Change detection outputs:
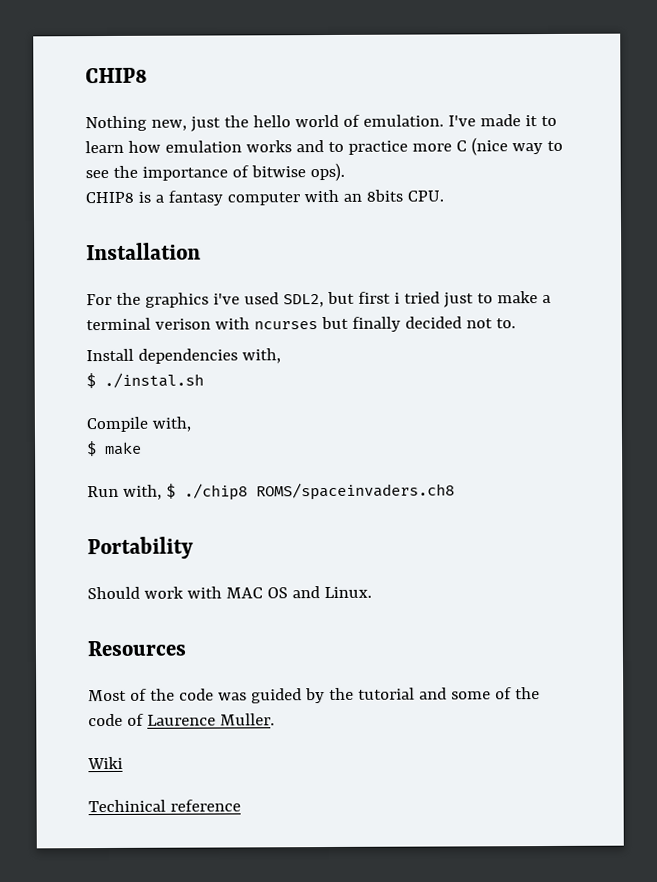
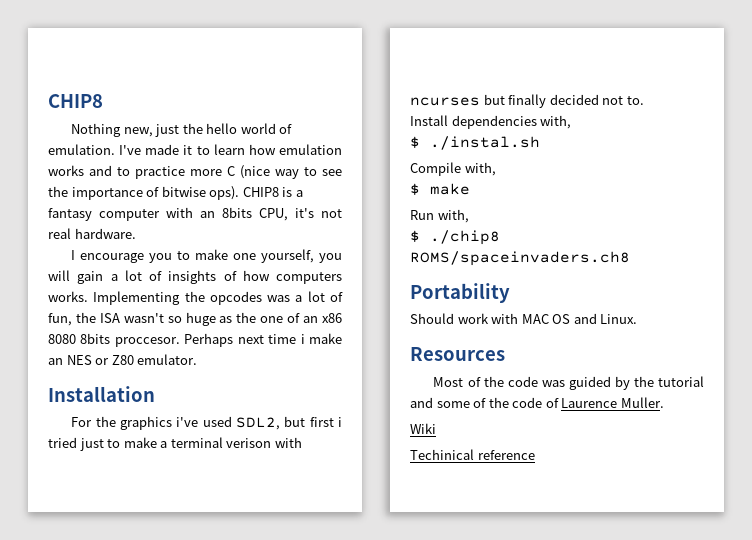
- I've made it to learn how emulation works and to practice more C (nice way to see the importance of bitwise ops).
- CHIP8 is a fantasy computer with an 8bits CPU.
+ I've made it to learn how emulation works and to practice more C (nice way to see the importance of bitwise ops). CHIP8 is a fantasy computer with an 8bits CPU, it's not real hardware.
+ I encourage you to make one yourself, you will gain a lot of insights of how computers works. Implementing the opcodes was a lot of fun, the ISA wasn't so huge as the one of an x86 8080 8bits proccesor. Perhaps next time i make an NES or Z80 emulator.
- Run with, $ ./chip8 ROMS/spaceinvaders.ch8
+ Run with,
+ $ ./chip8 ROMS/spaceinvaders.ch8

:: ABOUT THIS EXERCISE ::
Looking at the records above, please output exactly the lines that run from the one holding "or Z80 emulator." to the final line, and only those.

:: RESPONSE TO THE EXERCISE ::
+ I encourage you to make one yourself, you will gain a lot of insights of how computers works. Implementing the opcodes was a lot of fun, the ISA wasn't so huge as the one of an x86 8080 8bits proccesor. Perhaps next time i make an NES or Z80 emulator.
- Run with, $ ./chip8 ROMS/spaceinvaders.ch8
+ Run with,
+ $ ./chip8 ROMS/spaceinvaders.ch8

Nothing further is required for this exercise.